(INPUT RECORDS Opens)

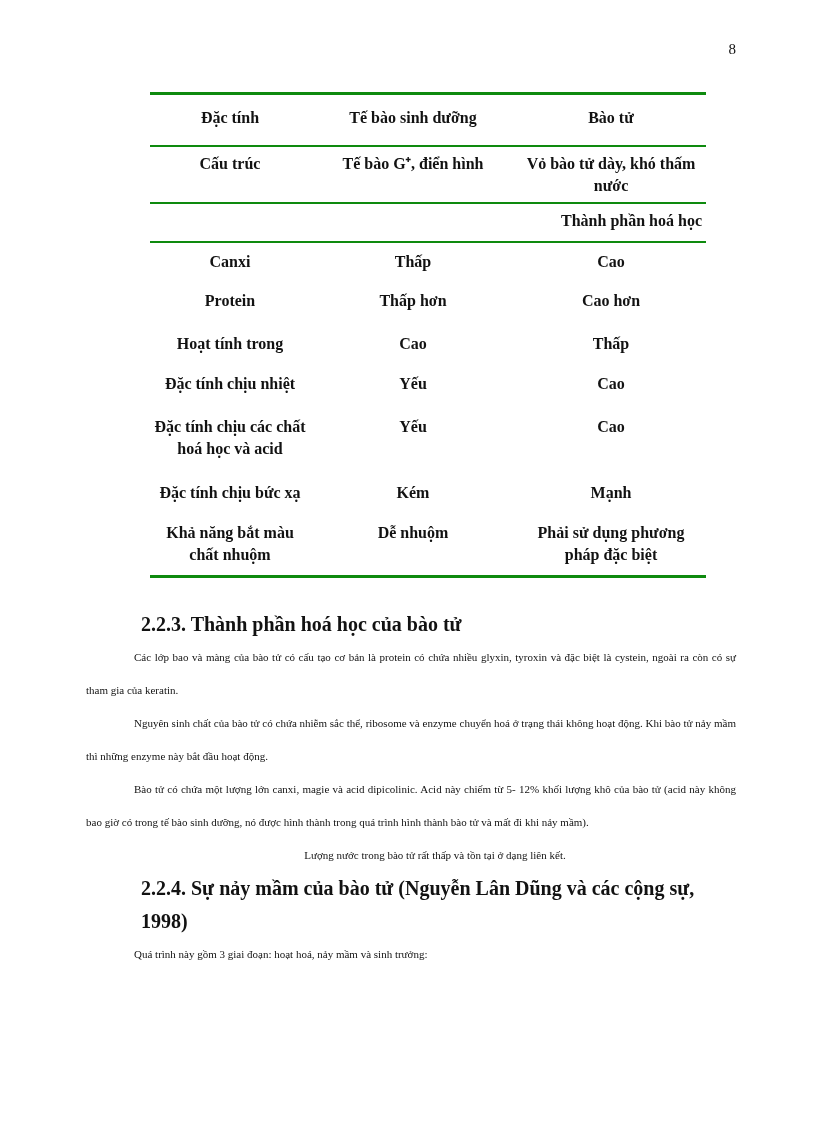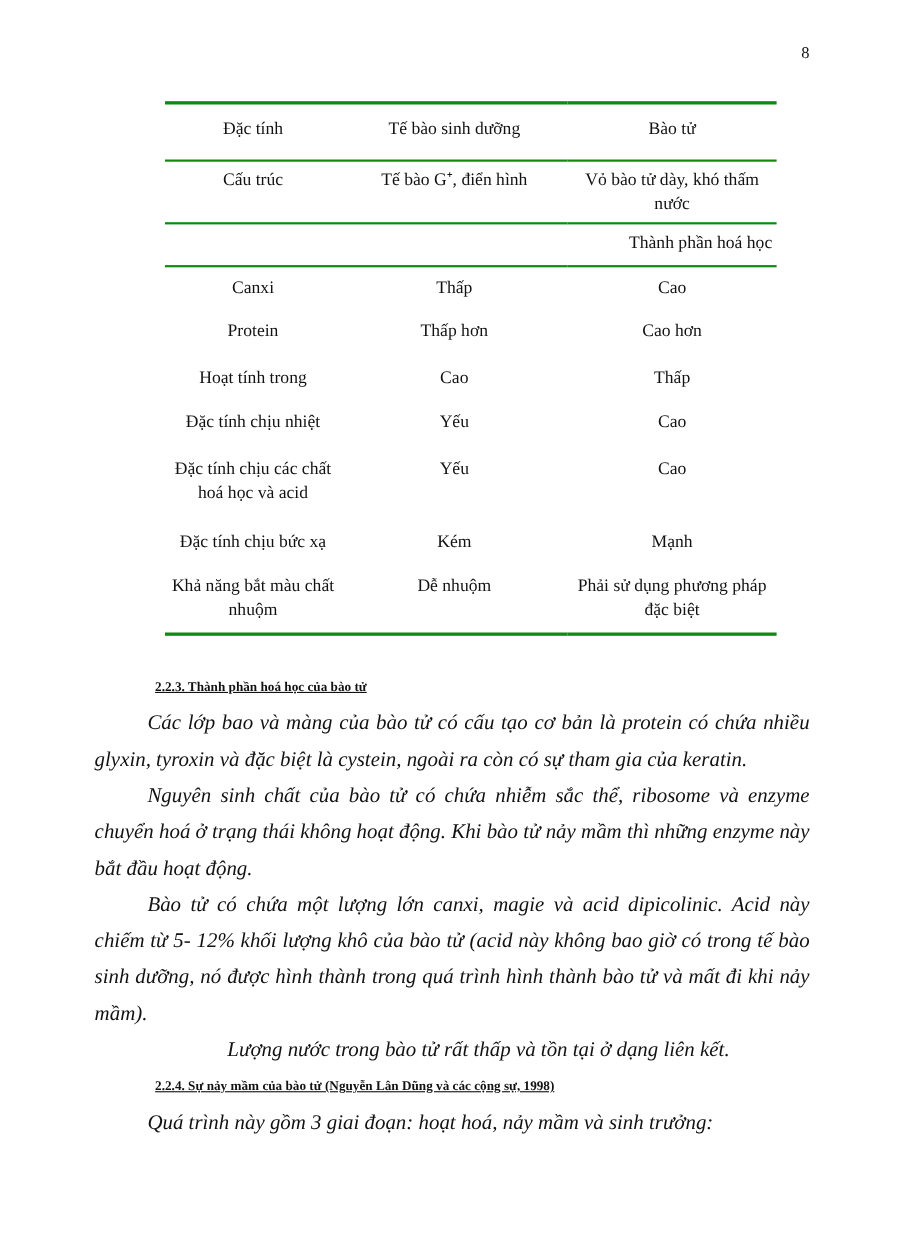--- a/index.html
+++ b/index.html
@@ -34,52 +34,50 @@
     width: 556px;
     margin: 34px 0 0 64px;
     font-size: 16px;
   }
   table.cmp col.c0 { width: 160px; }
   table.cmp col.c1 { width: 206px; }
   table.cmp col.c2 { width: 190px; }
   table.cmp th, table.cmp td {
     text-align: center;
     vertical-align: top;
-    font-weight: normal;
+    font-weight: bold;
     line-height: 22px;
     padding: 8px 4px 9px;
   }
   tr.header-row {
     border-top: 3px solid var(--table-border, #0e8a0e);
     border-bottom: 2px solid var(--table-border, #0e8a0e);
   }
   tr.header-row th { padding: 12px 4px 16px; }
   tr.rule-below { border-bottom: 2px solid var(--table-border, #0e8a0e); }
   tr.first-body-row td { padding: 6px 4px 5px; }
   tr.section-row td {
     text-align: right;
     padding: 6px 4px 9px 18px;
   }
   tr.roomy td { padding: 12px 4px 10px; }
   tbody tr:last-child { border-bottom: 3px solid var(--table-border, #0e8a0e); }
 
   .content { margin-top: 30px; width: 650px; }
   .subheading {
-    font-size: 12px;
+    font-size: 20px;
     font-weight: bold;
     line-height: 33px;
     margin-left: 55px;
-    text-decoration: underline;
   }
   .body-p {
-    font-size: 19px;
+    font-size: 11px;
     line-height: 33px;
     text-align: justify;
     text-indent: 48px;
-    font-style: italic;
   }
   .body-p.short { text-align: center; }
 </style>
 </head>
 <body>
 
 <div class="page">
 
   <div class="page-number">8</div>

(INPUT RECORDS Closes)

YOUR ASSIGNMENT
Return a copy of each line in the entries that contains "table".

RESPONSE TO THE EXERCISE
   table.cmp col.c0 { width: 160px; }
   table.cmp col.c1 { width: 206px; }
   table.cmp col.c2 { width: 190px; }
   table.cmp th, table.cmp td {
     border-top: 3px solid var(--table-border, #0e8a0e);
     border-bottom: 2px solid var(--table-border, #0e8a0e);
   tr.rule-below { border-bottom: 2px solid var(--table-border, #0e8a0e); }
   tbody tr:last-child { border-bottom: 3px solid var(--table-border, #0e8a0e); }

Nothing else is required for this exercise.